I've only tried Pit Boss Mesquite and B&B Pecan so far. The B&B was miles better for what that's worth. Just bought another bag of it last weekend. Thought about getting some hickory for more smoke but I liked the Pecan so much I just thought 'why mess with what works?' I did buy some of those Jack Daniels 'mellowing charcoal' pellets which I thought I might tryin the smoke tube or maybe even as a blend in the hopper. Haven't had a chance to try it yet.


----------



## bregent (Apr 26, 2018)

JohnsMyName said:


> Good to know.
> 
> What info is bunk? I don’t take any professional sites opinions on brands without a grain of salt, but as far as wood composition, that should all be true?



There were many things (too many to mention), but as soon as I came across this line I realized the article was complete BS:
"The Lumberjack BBQ Grilling Pellets have very minimal ash build up..." 
Now I love Lumberjack and is mostly all I use, but anyone will tell you they leave MUCH more ash than other brands because they are not debarked - even the Lumberjack website will tell you that. So it's obvious the author has never used them and may not even own a pellet grill, so I really would not trust any of his other claims that he distilled from reading a few forum posts. He's not an expert on the subject matter. 

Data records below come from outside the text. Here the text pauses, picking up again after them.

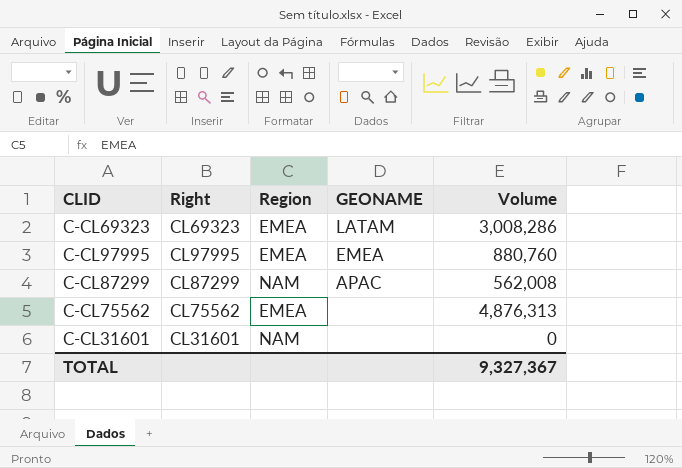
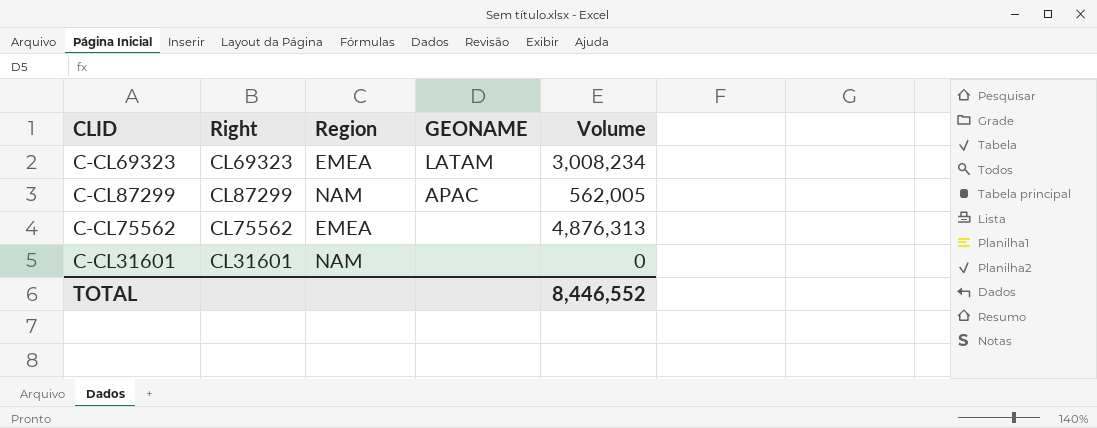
row C-CL97995: CL97995 | EMEA | EMEA | 880,760 -> none
C-CL69323 | Volume: 3,008,286 -> 3,008,234
C-CL87299 | Volume: 562,008 -> 562,005
TOTAL | Volume: 9,327,367 -> 8,446,552

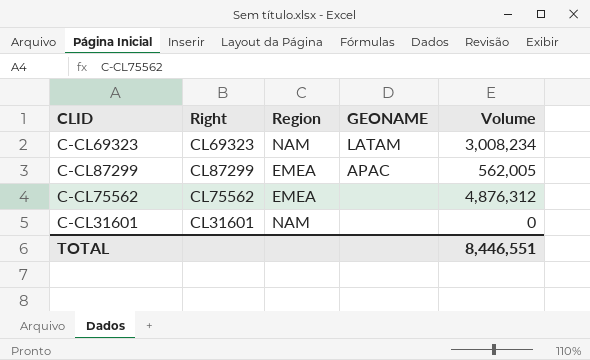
C-CL69323 | Region: EMEA -> NAM
C-CL87299 | Region: NAM -> EMEA
C-CL75562 | Volume: 4,876,313 -> 4,876,312
TOTAL | Volume: 8,446,552 -> 8,446,551

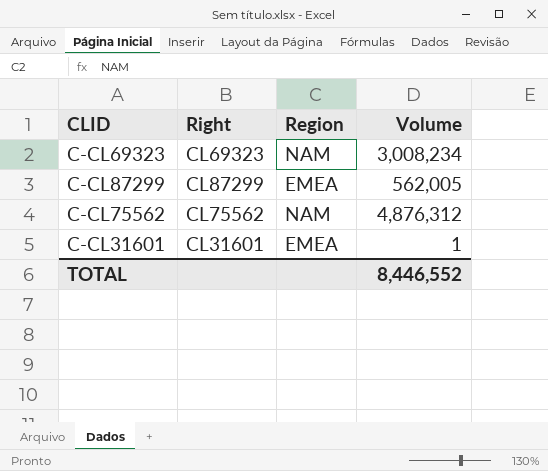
column GEONAME | position: 4 -> none
C-CL75562 | Region: EMEA -> NAM
C-CL31601 | Region: NAM -> EMEA
C-CL31601 | Volume: 0 -> 1
TOTAL | Volume: 8,446,551 -> 8,446,552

How did he perform his analysis of "Pellets Favored by the Pros"? By reading a few forum posts. Then there's this bizarre line: "_*If you can, avoid standard pellets. *These are made for wood stoves and use imitation flavors."_
What? Why would a mfg add imitiation flavor to a wood stove pellet?

His claim that "High end cooking pellets, such as *BBQ Delight*, offer that same flavor wood taste at a more affordable price point. " is false. BBQ Delight are good pellets, but you're not going to get the same flavor from a pellet that has only 30% flavor wood as 100%. 

The article does more to confuse than clarify with so many misleading statements and the references to "professionals" are a joke. Who are these so called professionals?

The whole point of the article can be summed up towards then end when the author states "The time’s come to finally click the buy button" which of course are littered throughout the page.  

FAKE REVIEW


----------



## talan64 (Apr 26, 2018)

I used to use Traeger pellets when I first got my Traeger smoker.  After a while I decided I no longer wanted to pay extra for the traeger name, so I tried some others.  I settled on Bear Mt, since I can get them at the same place I buy my meat (Cash and Carry). I now have  a GMG Daniel Boone and still use Bear Mt pellets.  My wife notices the taste more than I do, but I think all the "flavors" give a decent smoke taste.
As far as everything goes, the one thing I did notice right off, is that they do leave a fair amount of ash, and the smoker needs to be vacuumed out a little more.
Depending on what I am smoking I have used:
Washington Apple - Pork ribs, pulled pork
Sweet Cherry - Pork ribs, pulled pork
Smokehouse Maple - Chicken, Turkey
Hickory - Ham, bacon, Canadian Bacon
Mesquite - Brisket, most Beef
Alder - Fish (pretty much any kind)
If I want high heat for grilling which I don't do very often anyways, I use Oak.
Having a hopper dump definitely helps with the switching around (didn't have one on my old Traeger)


----------



## speedster1 (Apr 29, 2018)

I bought a bag of the Smokehouse Hickory pellets which I guess are not true hickory.  They suck despite great reviews on Amazon. I need to find a good pellet


----------



## bregent (Apr 30, 2018)

speedster1 said:


> I bought a bag of the Smokehouse Hickory pellets which I guess are not true hickory.  They suck despite great reviews on Amazon. I need to find a good pellet



Where do you live?


----------



## speedster1 (Apr 30, 2018)

bregent said:


> Where do you live?


Northern WV.


----------



## forgiven1 (Apr 30, 2018)

jmardock said:


> Thanks for the feedback everyone! I think I'm gonna give 100% hickory Lumberjack pellets a try.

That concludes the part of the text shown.